The yellow wire with red stripe goes through the cluster plug and continues on to the front of the vehicle as the same color. It runs un-interupted until you get to another large cluster plug just under the gauge cluster, above the clutch pedal. Again, the wire passes through without changing colors or markings. This continues up to the gauge cluster itself.

I used both a 3W and 5W bulb to test the wire itself. I cut the plug off of the wires on top of the FLSU because they looked corroded. Before making new plugs for the wires I used both a 3 and 5 W bulb to test the gauge. Neither bulb lit.

I interpret this to mean that the fuel gauge itself has gone balls up. Correct?

Anybody have a cluster to sell? I just need the leftmost set of guages.
 
Sidenote: I think the wiring to the FLSU is still good. All the large cluster plugs looked solidly connected, and if they wren't I'd be having loads of problems, not just this one, right?

It's wierd that the gauge and FLSU would both be bad. But, who knows how long it's been since that thing has functioned. One went first, probobly years ago- then the other finally gave up. I bet the FLSU went out first, and the cluster finally gave out from lack of use... maybe not. I'm no electrical guru.
 
I recieved my new gas gauge in the mail yesterday. OK, used, but new to me.

Same problem.

So, the ground is good.
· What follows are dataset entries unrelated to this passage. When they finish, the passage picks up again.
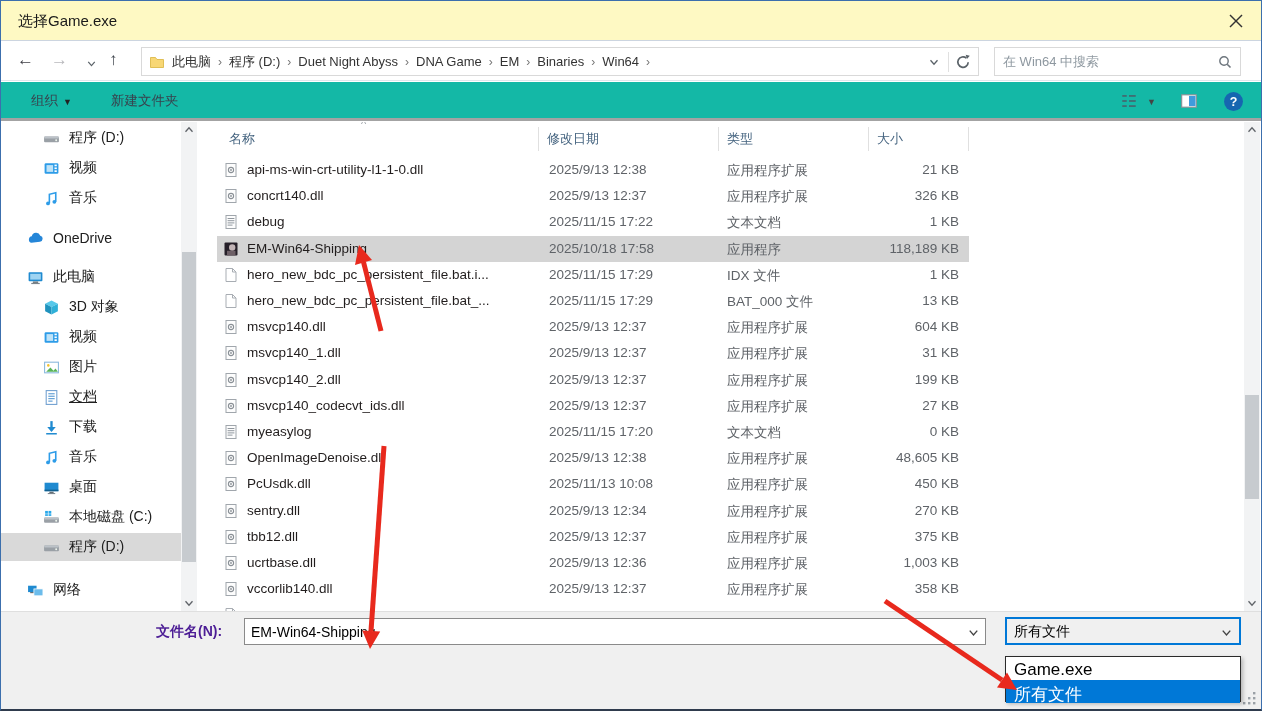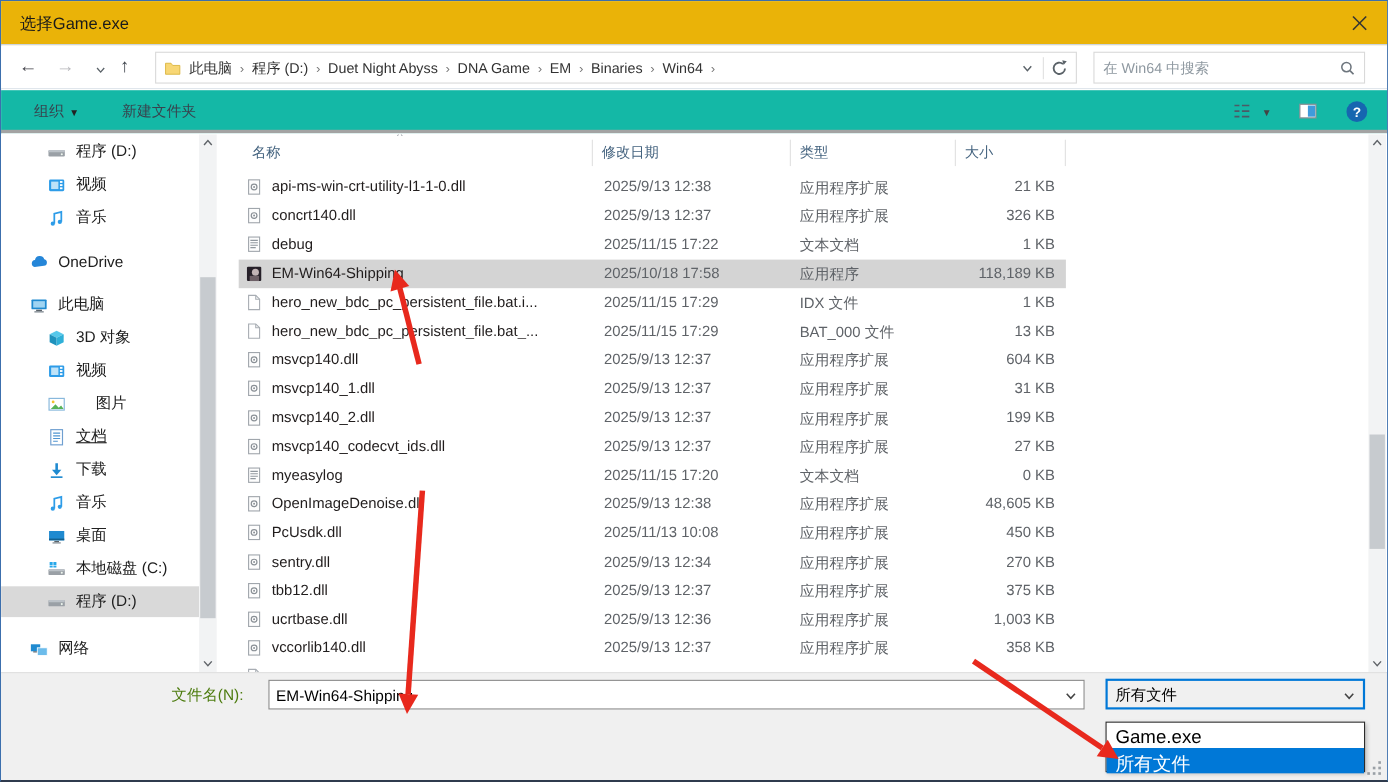--- a/index.html
+++ b/index.html
@@ -2,21 +2,21 @@
 <html><head>
 <meta charset="utf-8">
 <style>
   * { margin:0; padding:0; box-sizing:border-box; }
   html,body { width:1262px; height:711px; font-family:"Liberation Sans","DejaVu Sans",sans-serif; }
   #window {
     position:relative; width:1262px; height:711px; background:#fff; overflow:hidden;
     border:1px solid #3c6fad; border-bottom:2px solid #2f3b4d;
   }
   
-  #titlebar { position:absolute; left:0; top:0; width:100%; height:40px; background:#eab308; border-bottom:1px solid #ccd5e0; }
+  #titlebar { position:absolute; left:0; top:0; width:100%; height:40px; background:#fef9c3; border-bottom:1px solid #ccd5e0; }
   #title { position:absolute; left:17px; top:11px; font-size:15px; color:#1a1a1a; }
   #close-btn { position:absolute; right:14px; top:9px; width:22px; height:22px; cursor:pointer; }
   
   #navbar { position:absolute; left:0; top:41px; width:100%; height:39px; background:#fff; border-bottom:1px solid #e0e6ec; }
   .navglyph { position:absolute; top:8px; font-size:17px; color:#3f454d; }
   #back-arrow { left:16px; color:#3f3f46; }
   #fwd-arrow { left:50px; color:#b8b8bc; }
   #nav-chev { left:84px; top:13px; width:13px; height:13px; }
   #up-arrow { left:108px; color:#3f454d; }
   #addressbar { position:absolute; left:140px; top:5px; width:838px; height:29px; border:1px solid #d9d9d9; background:#fff; display:flex; align-items:center; }
@@ -63,21 +63,21 @@
   .frow { position:absolute; left:0; width:1046px; height:26px; cursor:pointer; }
   .frow .hl { position:absolute; left:19px; top:0; width:752px; height:26px; }
   .frow.sel .hl { background:#d4d4d4; }
   .ficon { position:absolute; left:25px; top:5px; width:16px; height:16px; }
   .fname { position:absolute; left:49px; top:5px; font-size:13.5px; color:#211d1d; max-width:282px; white-space:nowrap; overflow:hidden;text-align:center; }
   .fdate { position:absolute; left:351px; top:5px; font-size:13.5px; color:#5f6368; }
   .ftype { position:absolute; left:529px; top:5px; font-size:13.5px; color:#5f6368; }
   .fsize { position:absolute; left:653px; top:5px; width:108px; text-align:right; font-size:13.5px; color:#5f6368; }
   
   #footer { position:absolute; left:0; top:610px; width:1260px; height:99px; background:#f0f0f0; border-top:1px solid #dfdfdf; }
-  #fname-label { position:absolute; left:155px; top:11px; font-size:14px; color:#4d7c0f; }
+  #fname-label { position:absolute; left:155px; top:11px; font-size:14px; color:#4c1d95;font-weight:bold; }
   #fname-combo { position:absolute; left:243px; top:6px; width:742px; height:27px; background:#fff; border:1px solid #8a8a8a; }
   #fname-input { position:absolute; left:6px; top:1px; width:700px; height:23px; border:none; outline:none; font-size:14px; color:#000; font-family:inherit; background:transparent; }
   #fname-chev { position:absolute; right:4px; top:6px; width:15px; height:15px; cursor:pointer; }
   #ftype-combo { position:absolute; left:1004px; top:5px; width:236px; height:28px; background:#f0f0f0; border:2px solid #0078d7; cursor:pointer; }
   #ftype-value { position:absolute; left:7px; top:4px; font-size:14px; color:#000; }
   #ftype-chev { position:absolute; right:5px; top:6px; width:15px; height:15px; }
   #ftype-list { position:absolute; left:1004px; top:44px; width:236px; height:46px; background:#fff; border:1px solid #2b2b2b; box-shadow:2px 2px 4px rgba(0,0,0,.25); z-index:20; }
   .opt { position:relative; height:23px; font-size:17px; color:#000; padding:3px 0 0 8px; cursor:pointer; }
   .opt.sel { background:#0078d7; color:#fff; }
   #resize-grip { position:absolute; right:3px; bottom:3px; width:17px; height:17px; }
@@ -238,21 +238,21 @@
         <div class="side-item" style="top: 201px; padding-left: 42px;">
           <span class="side-icon"><svg viewBox="0 0 16 16" width="17" height="17">
               <rect x="1.5" y="3" width="13" height="10" rx="1.2" fill="#2d9ce8"></rect>
               <rect x="3.3" y="4.8" width="6.2" height="6.4" fill="#bfe3f8"></rect>
               <rect x="10.8" y="4.3" width="2.2" height="1.6" fill="#fff"></rect>
               <rect x="10.8" y="7" width="2.2" height="1.6" fill="#fff"></rect>
               <rect x="10.8" y="9.7" width="2.2" height="1.6" fill="#fff"></rect>
             </svg></span>
           <span>视频</span>
         </div>
-        <div class="side-item" style="top: 231px; padding-left: 42px; gap: 18px;">
+        <div class="side-item" style="top: 231px; padding-left: 42px;">
           <span class="side-icon"><svg viewBox="0 0 16 16" width="17" height="17">
               <rect x="1.5" y="3" width="13" height="10" fill="#fff" stroke="#88b8dc"></rect>
               <circle cx="5" cy="6" r="1.2" fill="#f2c22e"></circle>
               <polygon points="3,12 7,8 9.8,11 11.8,9 14,12" fill="#57b358"></polygon>
             </svg></span>
           <span>图片</span>
         </div>
         <div class="side-item" style="top: 261px; padding-left: 42px; text-decoration: underline;">
           <span class="side-icon"><svg viewBox="0 0 16 16" width="17" height="17">
               <rect x="3" y="1.5" width="10" height="13" fill="#fff" stroke="#6f9fd0"></rect>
The wire from the top of the fuel level sending unit is good. The fuel level sending unit is NEW, and the gauge probobly works.....

Is there a power source for the gas guage? I need to check that next I guess.

I'm running out of idea's here.
 
Bummer. Do you have a FSM wiring diagram? Here's one from Birfield: http://www.birfield.com/manuals/cb1980/13_71.htm The diagram shows the power going to the gauge assembly. There is a voltage regulator between the power and the gauge. I think the voltage regulator is common for the temp,fuel, and oil pressure gauges but am not positive. I've read posts in the past where gauge problems have been traced back to dirty connections at the voltage regulator. The problem is, all the gauges go wacky at the same time. Now this MIGHT be related to your overheating issue or maybe not. Do a search for gauge voltage regulator posts both on IH8mud and the LCML archives on Birfield. Somewhere in there you'll find comments on the symptoms and repair of the voltage regulator. On the overheat issue - has the rad ever boiled over or just shown hot on the gauge? If you can check the engine temp with a IR thermometer or some other independant device you could confirm that the dash temp gauge if giving you good info. HTHs.